Results of sensitivity analysis on input energy modeling

4.4 Input Energy Forecasting

To forecast the energy consumption in wheat production, the trained MLFANN model with two hidden layers as described above was used with 95% confidence limits for various input combinations. This has been shown in Fig. 7 on training dataset and in Fig. 8 on validation dataset. There are four lines in each plot: network output, desired output, and the high and low bounds of the confidence interval to visualize the energy prediction in the final model with an error margin of ± 7889.83 MJ/ha on training data and error margin of around ± 3298.47 MJ/ha for validation data. The 95% prediction confidence means that there is only 5% probability of predicted energy from this model to have error of more than 3298.47 MJ/ha [83].

Fig. 7
figure 7

ANN predicted, actual and 95% confidence interval for energy consumption based on training data

Fig. 8
figure 8

ANN predicted, actual and 95% confidence interval for energy consumption based on validation data

This study has attempted to model input energy consumed in wheat production in India using ANN technique based on several direct and indirect factors that contribute to energy consumption behavior. An accurate modeling gives indication and direction for altering energy consumption and making it more efficient in wheat production and address the energy poverty and food security issues in India. Some variables in the final model are fixed and cannot be changed, and they show the farming conditions such as crop area and farmer’s education. However, variables such as N, P, irrigation frequency can be optimized to achieve desired level of input energy. The MLFANN model derived in this study has greater predictive accuracy and can be used to compare energy use on farms effectively which can educate the farmers to identify crucial inputs and thereafter explore inputs that have potential to reduce energy costs in farming. Agricultural scientists and policy makers can explore this model to estimate energy consumption in various other wheat regions in India, specially with similar social attributes in farming such as farm sizes and farmer’s education.

5 Conclusion and Discussions

This study presents an application of ANN technique to model and predict input energy consumption in wheat production in India. Compared to other studies the average total energy used per hectare was found to be relatively low, however it was significantly higher on small farms compared to large farms. The use of electric motors which covers for 95% of irrigation in the region contributed significantly to energy modeling. In sensitivity analysis it was found to be one of the most important factors in energy consumption modeling is electricity followed by urea, phosphate, and potassium fertilizer. The result of this study showed that ANN technique outperformed MLR method to model energy input based on direct factors and certain indirect factors such as farm and farmer’s attributes.
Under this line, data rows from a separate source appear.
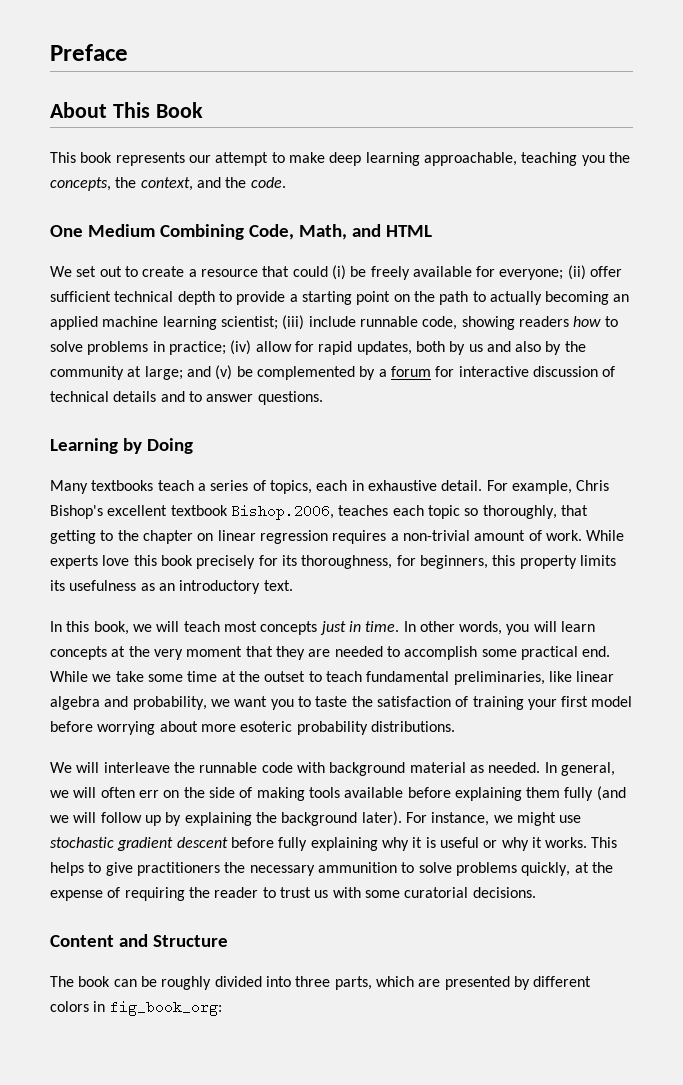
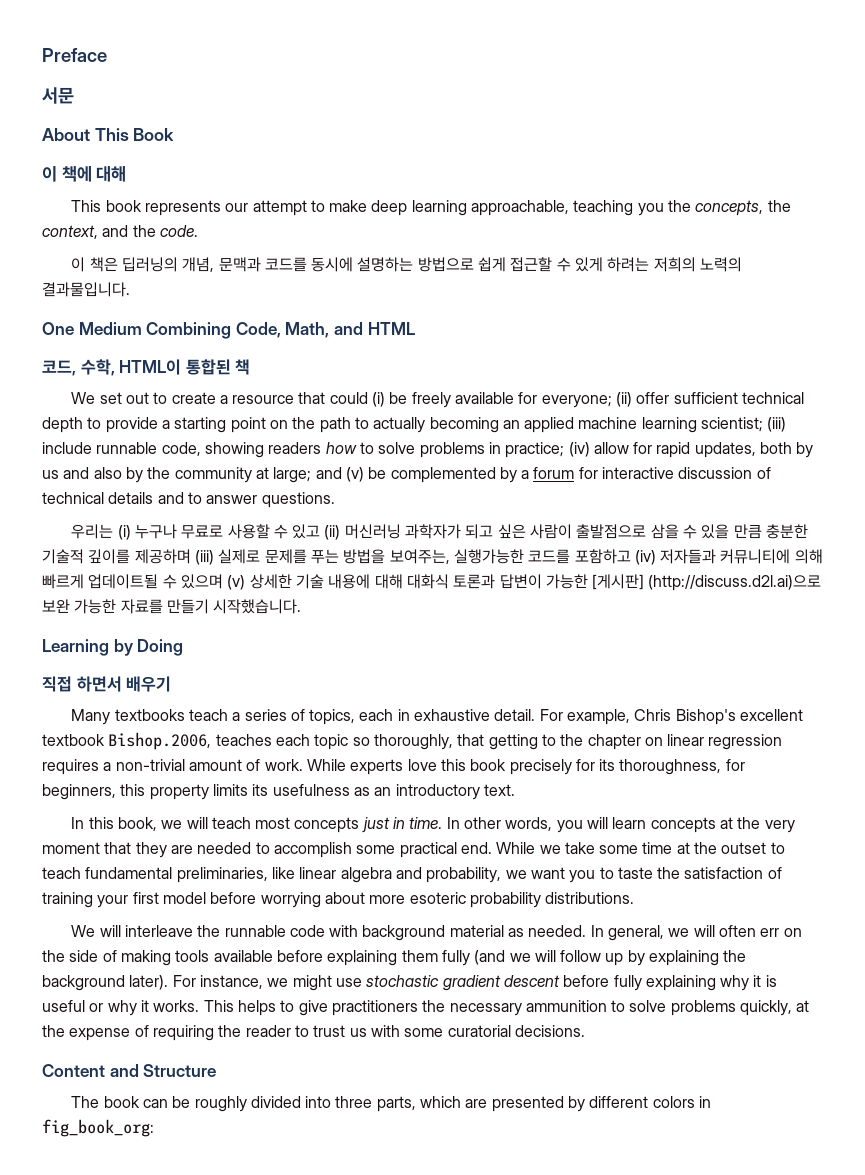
(128, 52) none -> [42,87,74,104] // 서문
(203, 110) none -> [42,166,127,182] // 이 책에 대해
(286, 182) none -> [71,257,743,272] [42,282,130,297] // 이 책은 딥러닝의 개념, 문맥과 코드를 동시에 설명하는 방법으로 쉽게 접근할 수 있게 하려는 저희의 노력의 결과물입니다.
(432, 231) none -> [42,359,251,376] // 코드, 수학, HTML이 통합된 책
(323, 398) none -> [71,524,809,540] [42,549,823,565] [42,574,822,591] [42,599,302,614] // 우리는 (i) 누구나 무료로 사용할 수 있고 (ii) 머신러닝 과학자가 되고 싶은 사람이 출발점으로 삼을 수 있을 만큼 충분한 기술적 깊이를 제공하며 (iii) 실제로 문제를 푸는 방법을 보여주는, 실행가능한 코드를 포함하고 (iv) 저자들과 커뮤니티에 의해 빠르게 업데이트될 수 있으며 (v) 상세한 기술 내용에 대해 대화식 토론과 답변이 가능한 [게시판] (http://discuss.d2l.ai)으로 보완 가능한 자료를 만들기 시작했습니다.
(193, 446) none -> [42,676,172,692] // 직접 하면서 배우기

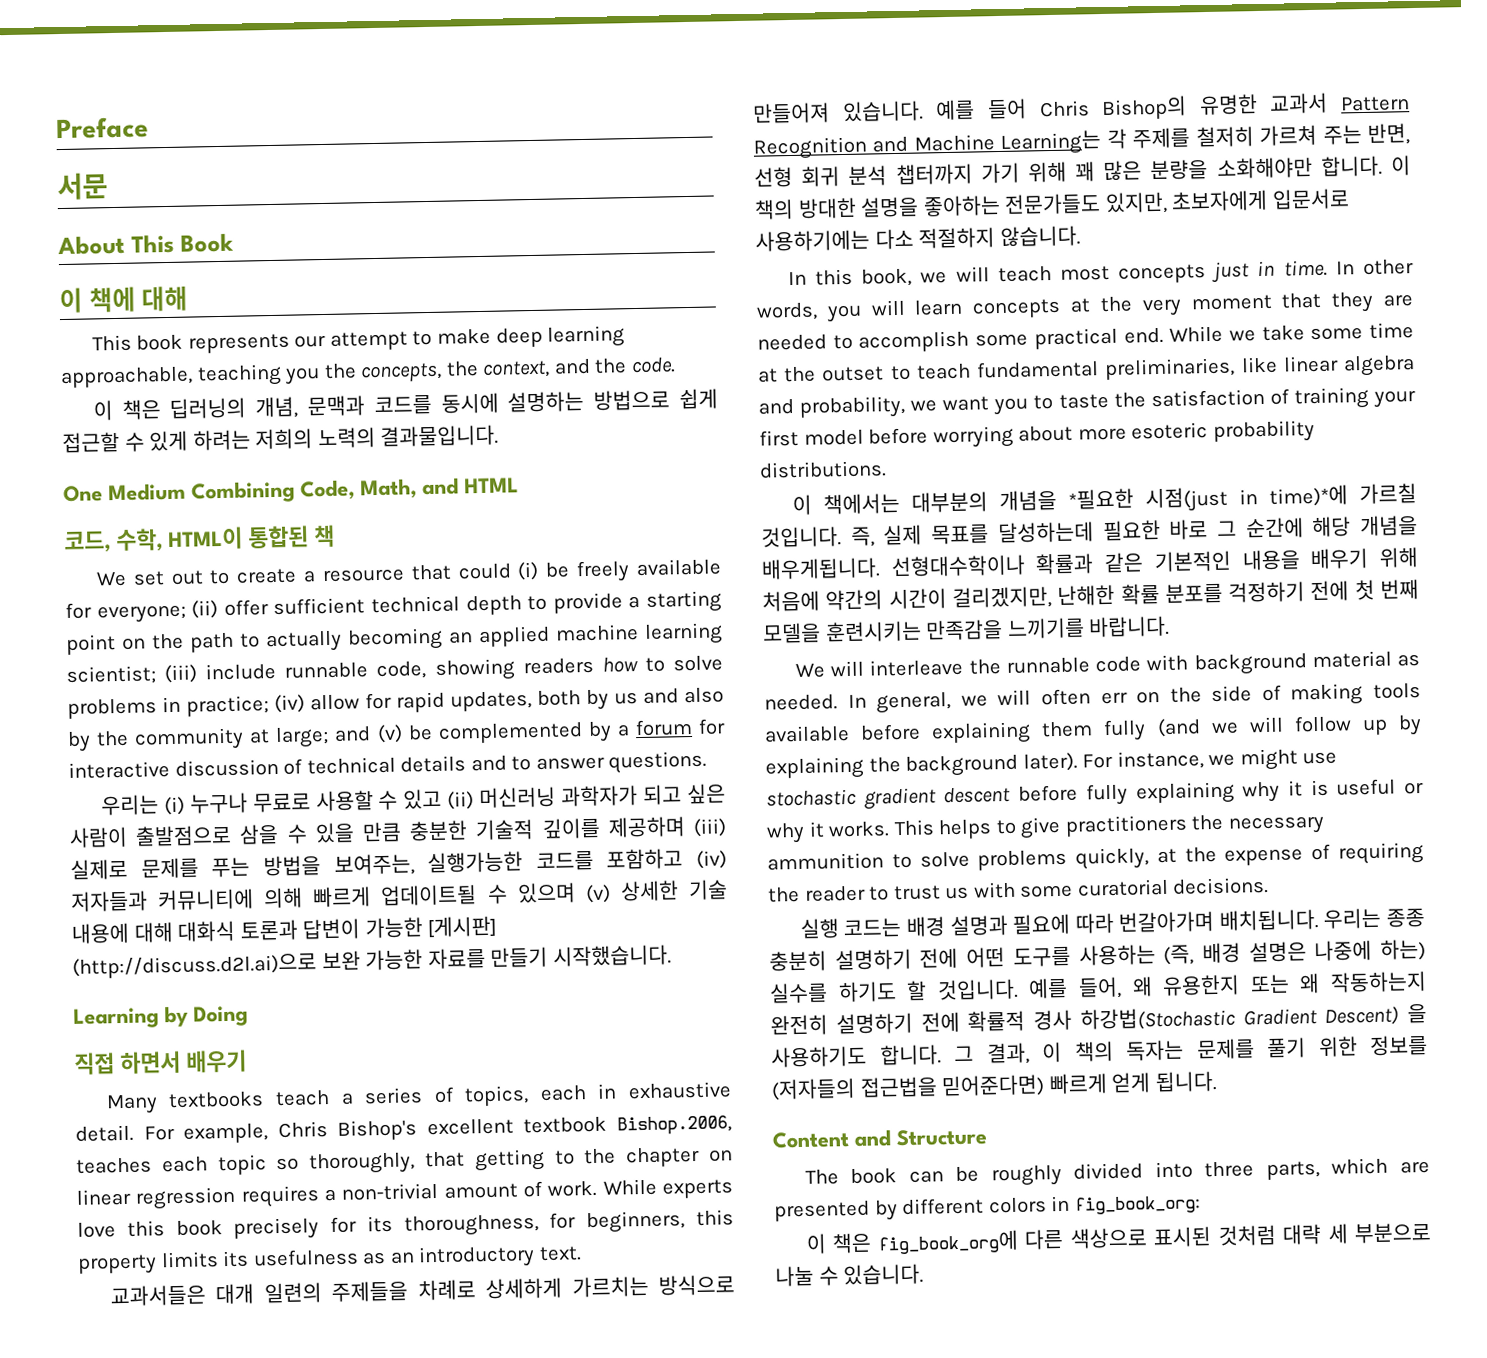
(515, 790) none -> [109,1274,735,1307] [752,92,1410,124] [753,123,1410,160] [754,155,1411,188] [754,188,1350,220] [755,225,1081,252] // 교과서들은 대개 일련의 주제들을 차례로 상세하게 가르치는 방식으로 만들어져 있습니다. 예를 들어 Chris Bishop의 유명한 교과서 Pattern Recognition and Machine Learning는 각 주제를 철저히 가르쳐 주는 반면, 선형 회귀 분석 챕터까지 가기 위해 꽤 많은 분량을 소화해야만 합니다. 이 책의 방대한 설명을 좋아하는 전문가들도 있지만, 초보자에게 입문서로 사용하기에는 다소 적절하지 않습니다.
(635, 898) none -> [791,483,1417,516] [761,515,1418,548] [761,547,1418,580] [762,579,1419,612] [762,615,1171,644] // 이 책에서는 대부분의 개념을 *필요한 시점(just in time)*에 가르칠 것입니다. 즉, 실제 목표를 달성하는데 필요한 바로 그 순간에 해당 개념을 배우게됩니다. 선형대수학이나 확률과 같은 기본적인 내용을 배우기 위해 처음에 약간의 시간이 걸리겠지만, 난해한 확률 분포를 걱정하기 전에 첫 번째 모델을 훈련시키는 만족감을 느끼기를 바랍니다.
(585, 1031) none -> [799,907,1425,939] [769,938,1426,972] [769,970,1427,1004] [770,1003,1427,1036] [771,1034,1428,1068] [771,1070,1217,1101] // 실행 코드는 배경 설명과 필요에 따라 번갈아가며 배치됩니다. 우리는 종종 충분히 설명하기 전에 어떤 도구를 사용하는 (즉, 배경 설명은 나중에 하는) 실수를 하기도 할 것입니다. 예를 들어, 왜 유용한지 또는 왜 작동하는지 완전히 설명하기 전에 확률적 경사 하강법(Stochastic Gradient Descent) 을 사용하기도 합니다. 그 결과, 이 책의 독자는 문제를 풀기 위한 정보를 (저자들의 접근법을 믿어준다면) 빠르게 얻게 됩니다.
(154, 1128) none -> [805,1222,1431,1255] [775,1263,925,1287] // 이 책은 fig_book_org에 다른 색상으로 표시된 것처럼 대략 세 부분으로 나눌 수 있습니다.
The results of this study can be generalized to the areas with same latitude especially in other states of Haryana and Punjab where wheat is an important crop, and the techniques of production are similar, as well the farmers, farm, and other characteristics in to optimize energy consumption specially in energy vulnerable sector such as agriculture to ensure food security and environmental sustainability.